Before and after images
--*--

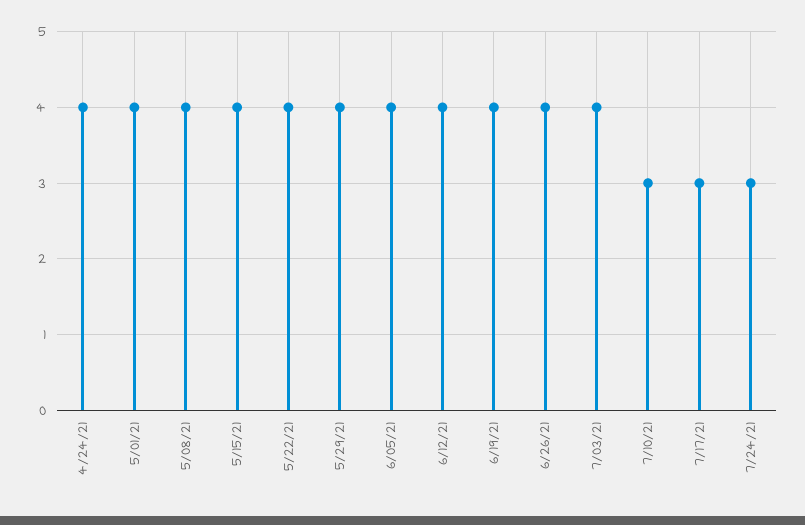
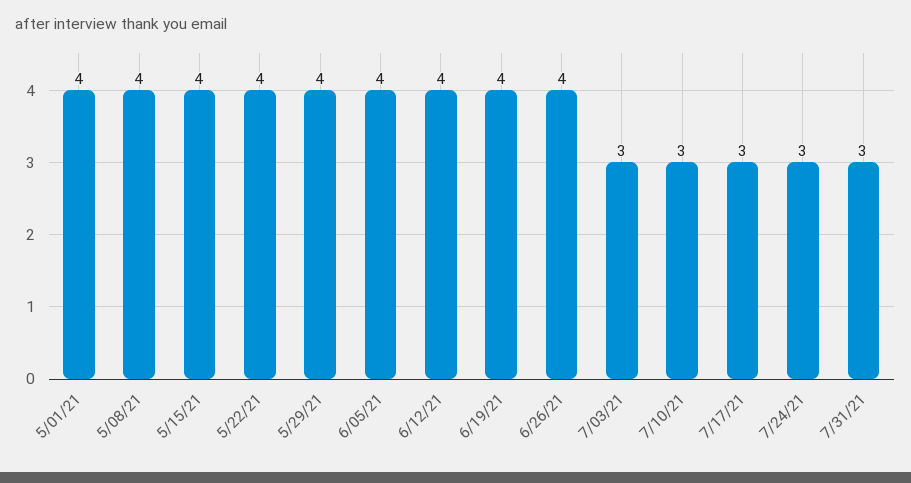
4/24/21: 4 -> none
7/03/21: 4 -> 3
7/31/21: none -> 3

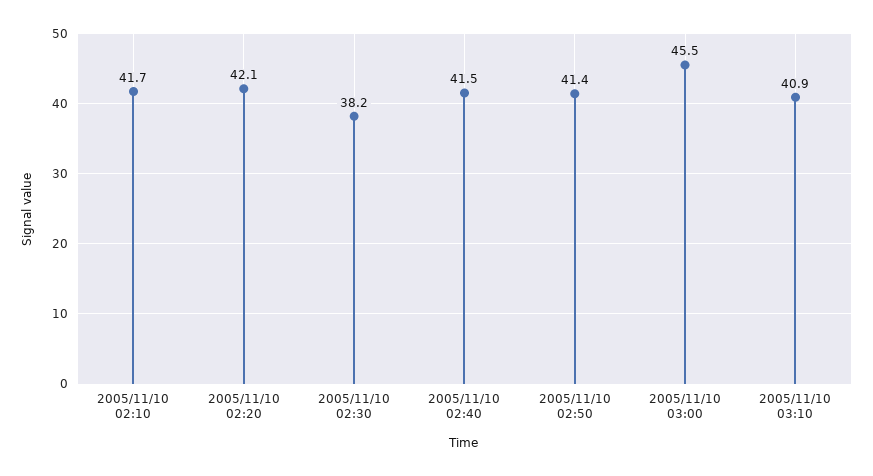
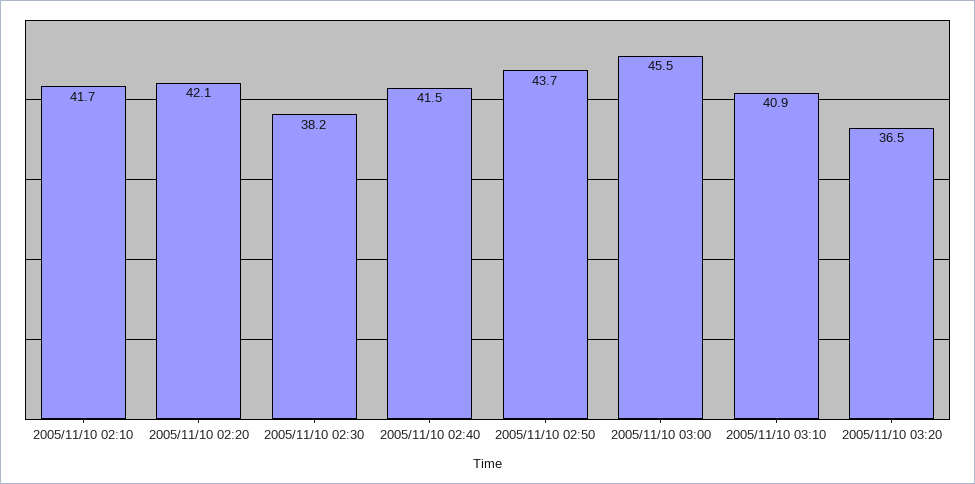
2005/11/10 02:50: 41.4 -> 43.7
2005/11/10 03:20: none -> 36.5

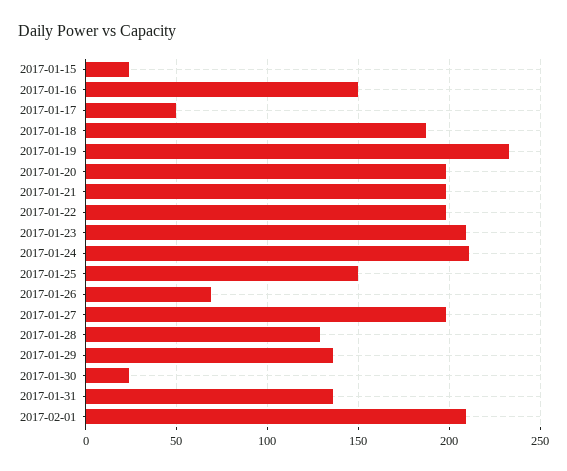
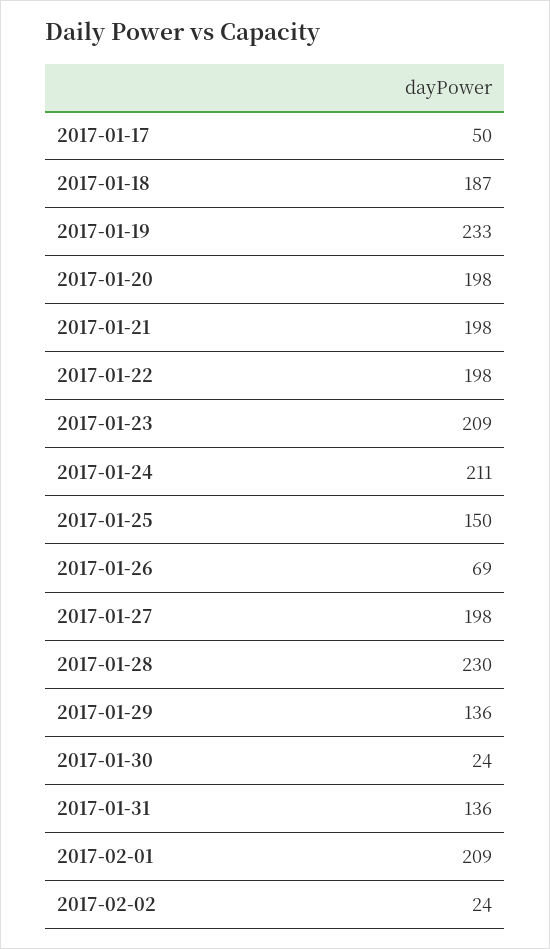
2017-01-15: 25 -> none
2017-01-16: 150 -> none
2017-01-28: 130 -> 230
2017-02-02: none -> 24

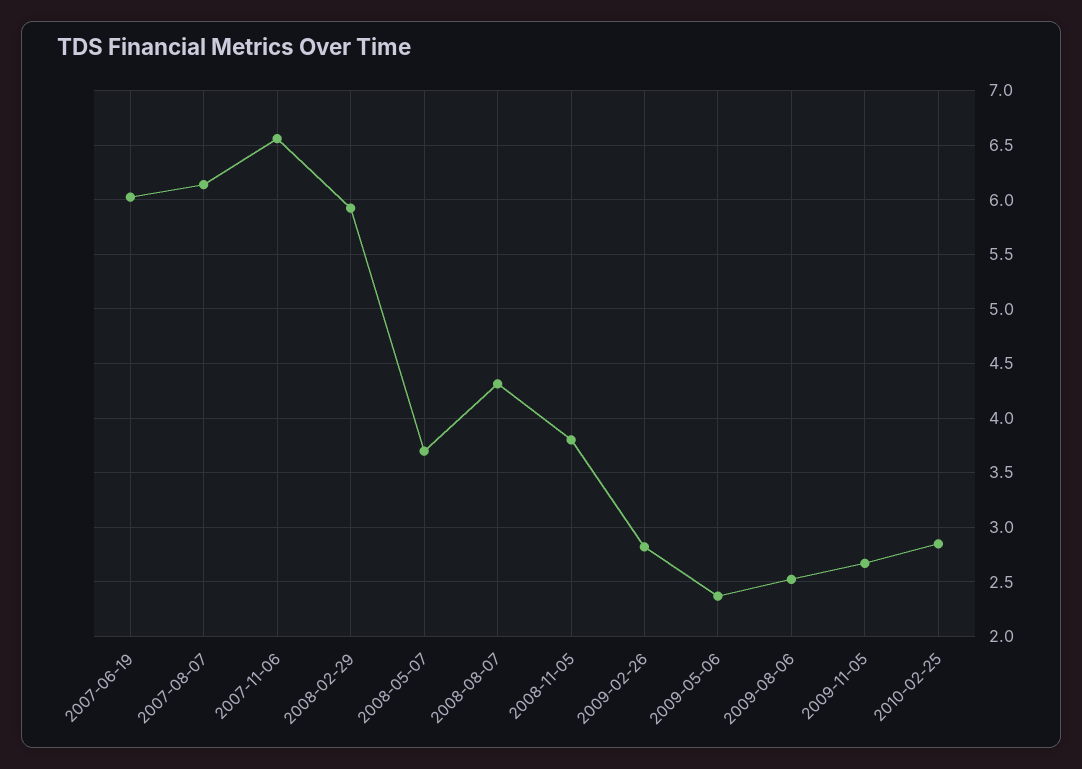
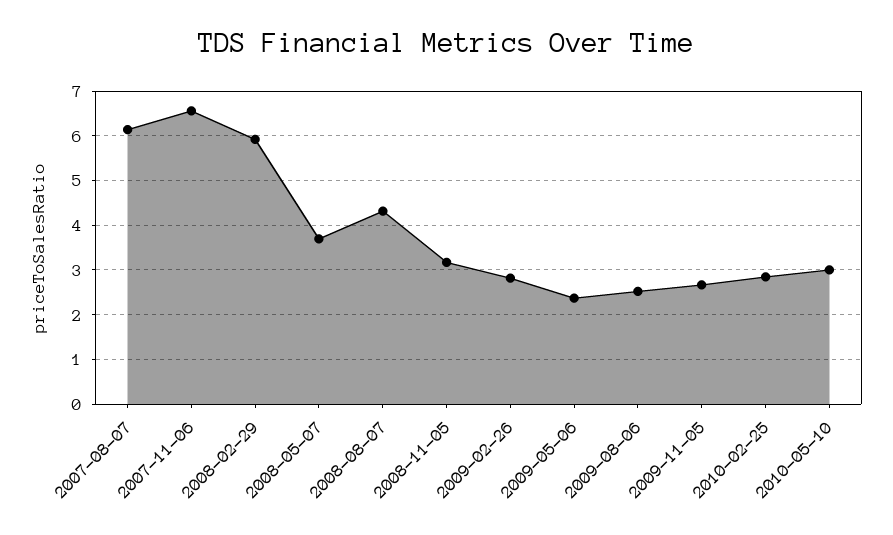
2007-06-19: 6 -> none
2008-11-05: 3.8 -> 3.2
2010-05-10: none -> 3

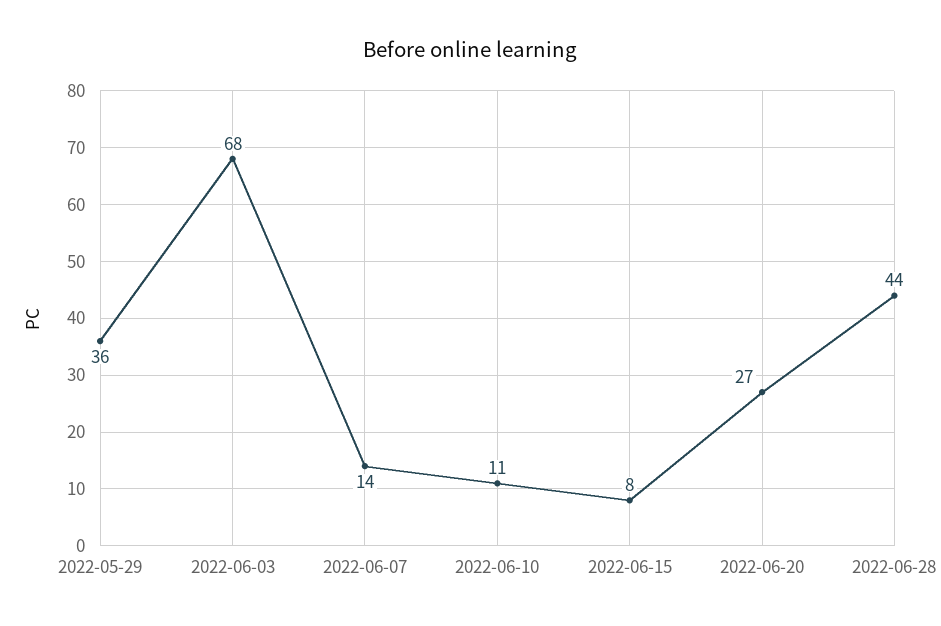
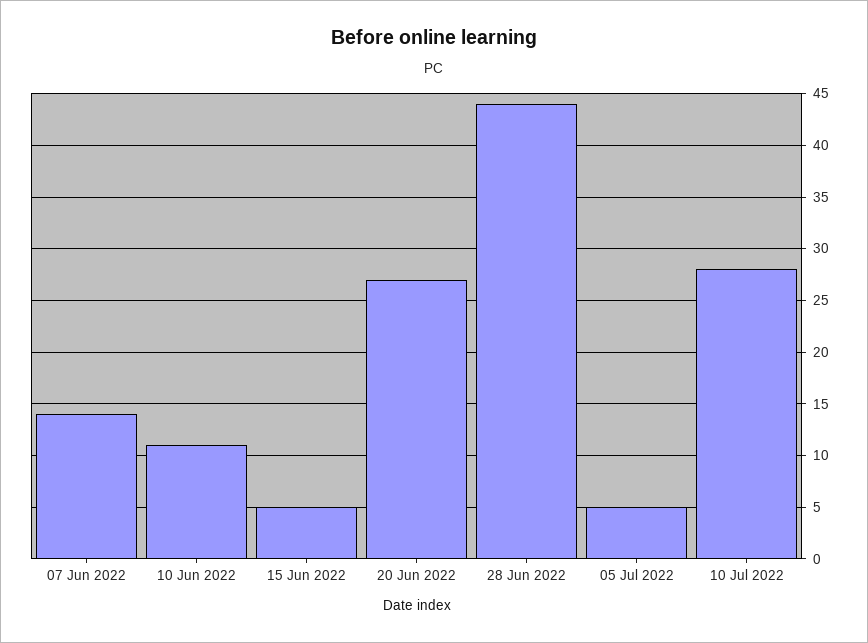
2022-05-29: 36 -> none
2022-06-03: 68 -> none
2022-06-15: 8 -> 5
05 Jul 2022: none -> 5
10 Jul 2022: none -> 28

--*--

§ Instructions for the task:
Please return only the lines from the one holding "2017-01-28: 130 -> 230" through the end of the data, both ends included; do not copy any pictures.

§ Written response:
2017-01-28: 130 -> 230
2017-02-02: none -> 24

2007-06-19: 6 -> none
2008-11-05: 3.8 -> 3.2
2010-05-10: none -> 3

2022-05-29: 36 -> none
2022-06-03: 68 -> none
2022-06-15: 8 -> 5
05 Jul 2022: none -> 5
10 Jul 2022: none -> 28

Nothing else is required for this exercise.